◆ TASK DIRECTIONS: Reproduce the entries below exactly, but only from the line containing "ANUA AIRY SUN CREAM NPN LOADING: 30 -> 12" to the line containing "DR ALTHEA 345", inclusive.
╭─ DATASET RECORDS
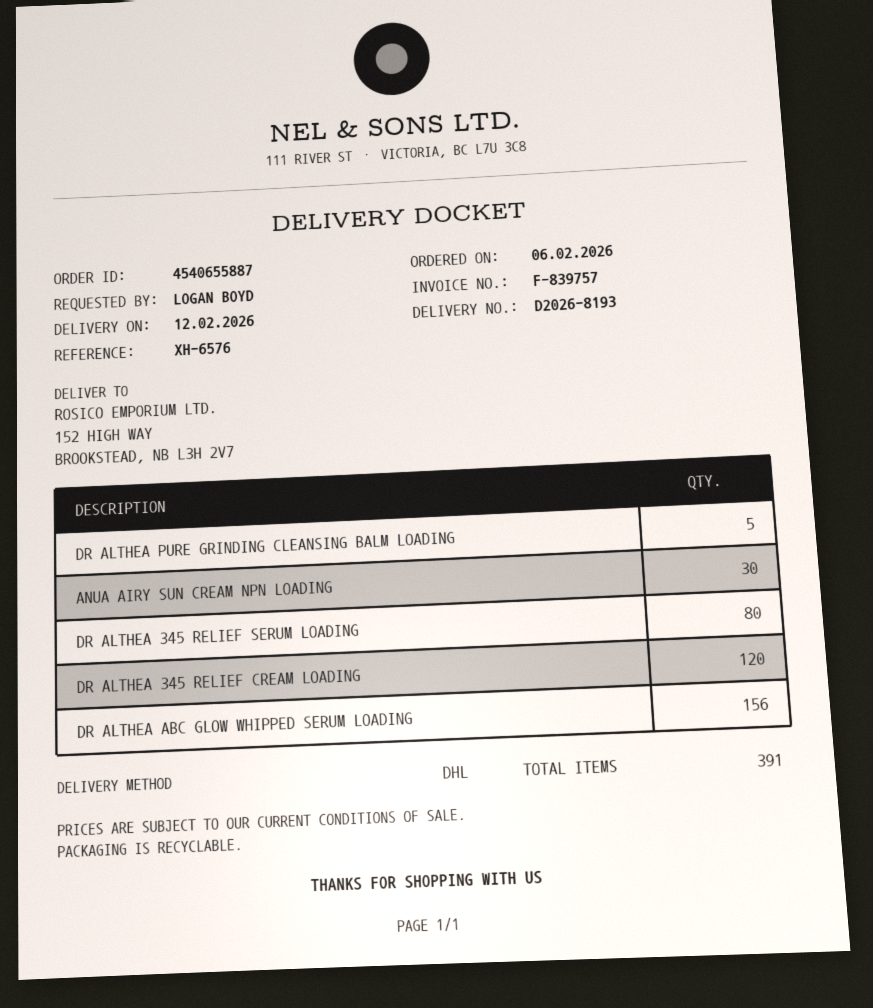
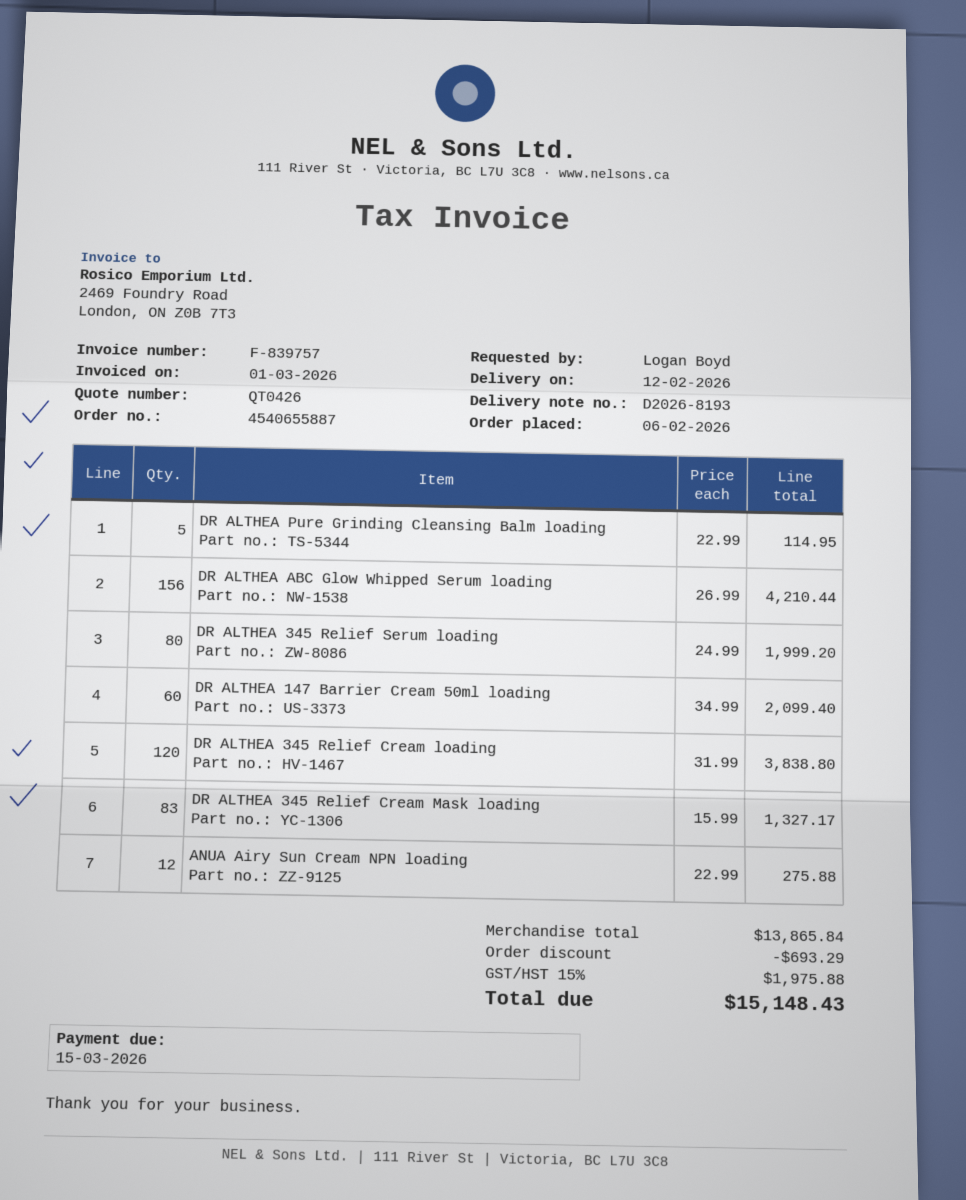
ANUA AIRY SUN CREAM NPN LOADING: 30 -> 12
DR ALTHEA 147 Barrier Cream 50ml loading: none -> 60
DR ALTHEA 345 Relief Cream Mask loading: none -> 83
╰─
╭─ DATASET RECORDS
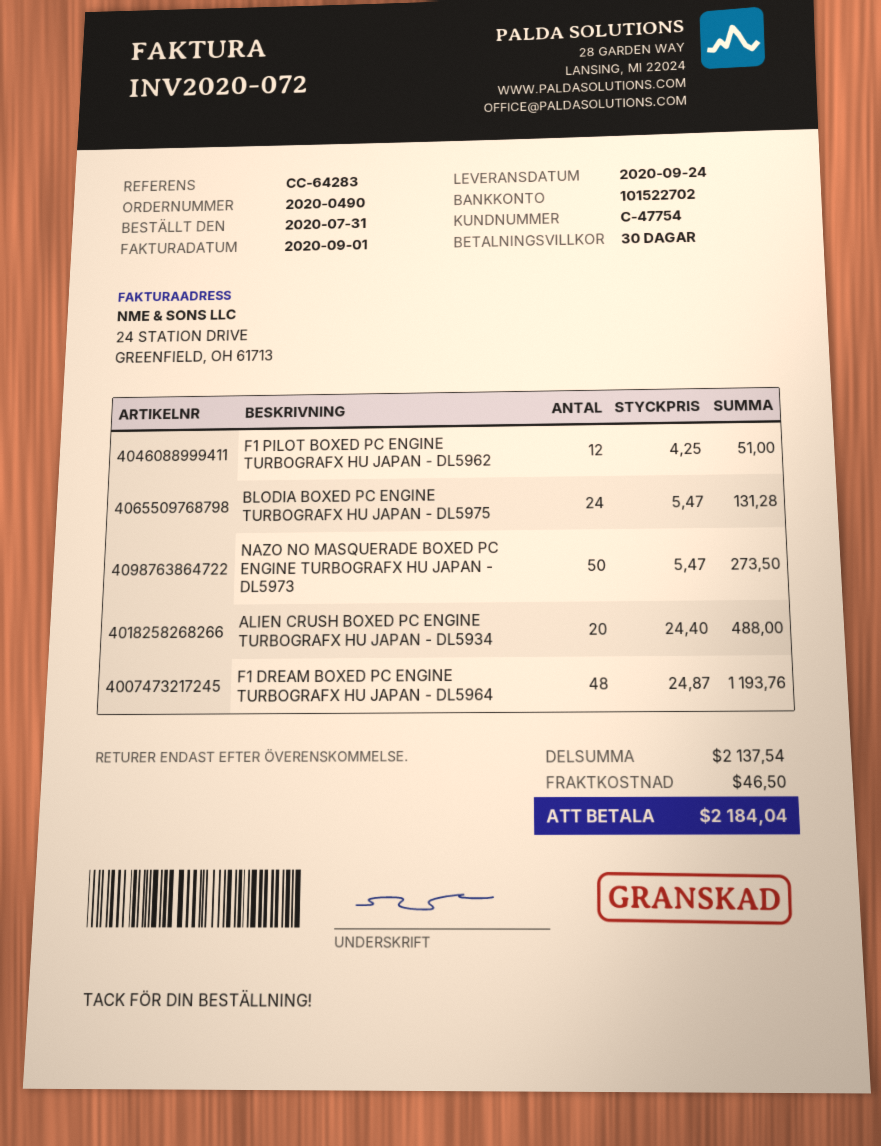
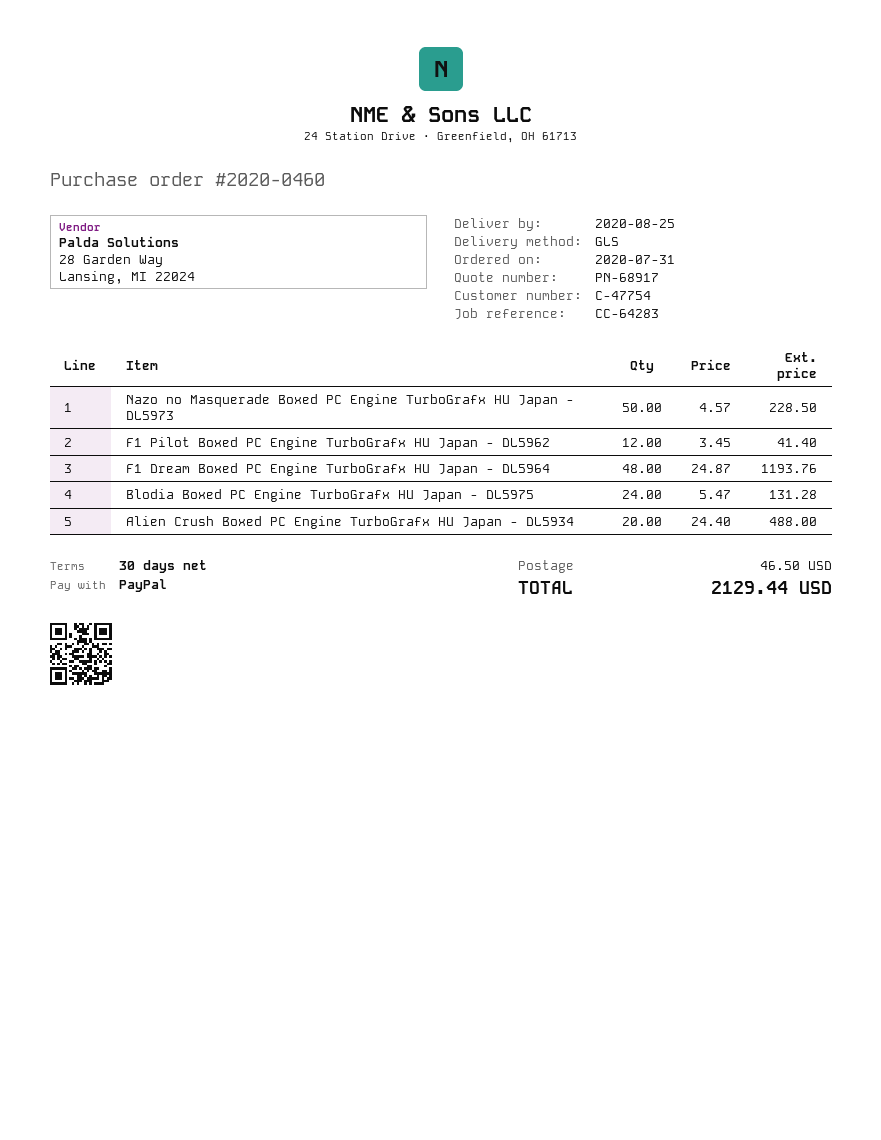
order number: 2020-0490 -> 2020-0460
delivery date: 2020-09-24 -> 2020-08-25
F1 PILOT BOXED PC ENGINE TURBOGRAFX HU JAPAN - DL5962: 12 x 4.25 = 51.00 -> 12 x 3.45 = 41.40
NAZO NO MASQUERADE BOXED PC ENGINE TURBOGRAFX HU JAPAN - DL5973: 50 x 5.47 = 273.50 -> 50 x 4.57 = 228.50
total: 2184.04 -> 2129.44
╰─
╭─ DATASET RECORDS
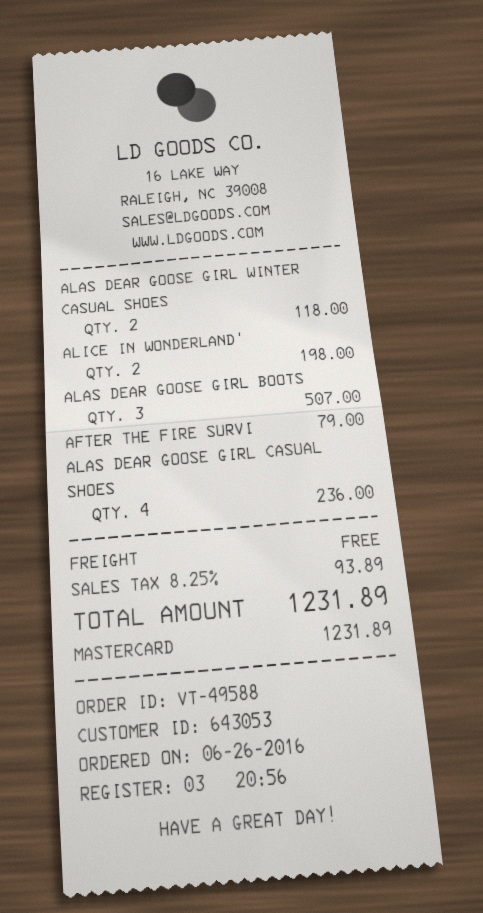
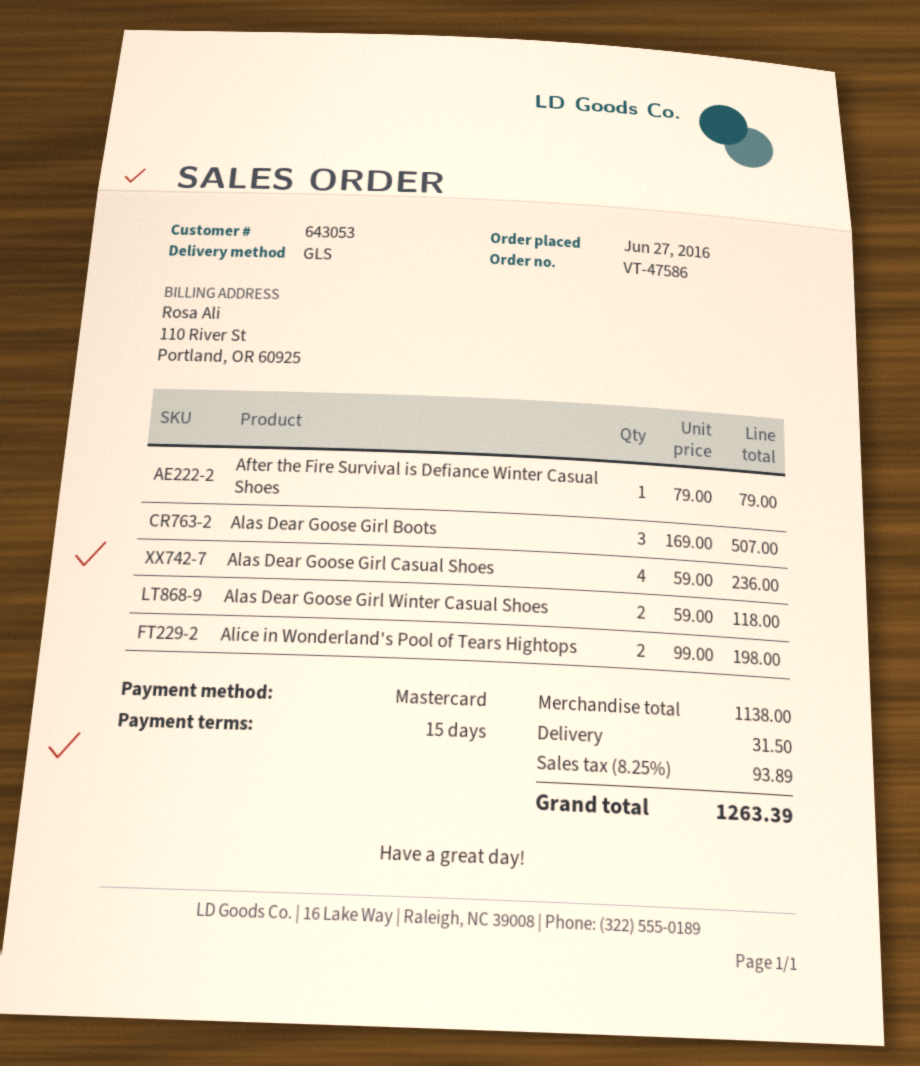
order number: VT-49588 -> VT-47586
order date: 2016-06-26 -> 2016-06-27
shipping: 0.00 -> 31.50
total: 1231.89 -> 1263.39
╰─
◆ EXERCISE RESULT:
ANUA AIRY SUN CREAM NPN LOADING: 30 -> 12
DR ALTHEA 147 Barrier Cream 50ml loading: none -> 60
DR ALTHEA 345 Relief Cream Mask loading: none -> 83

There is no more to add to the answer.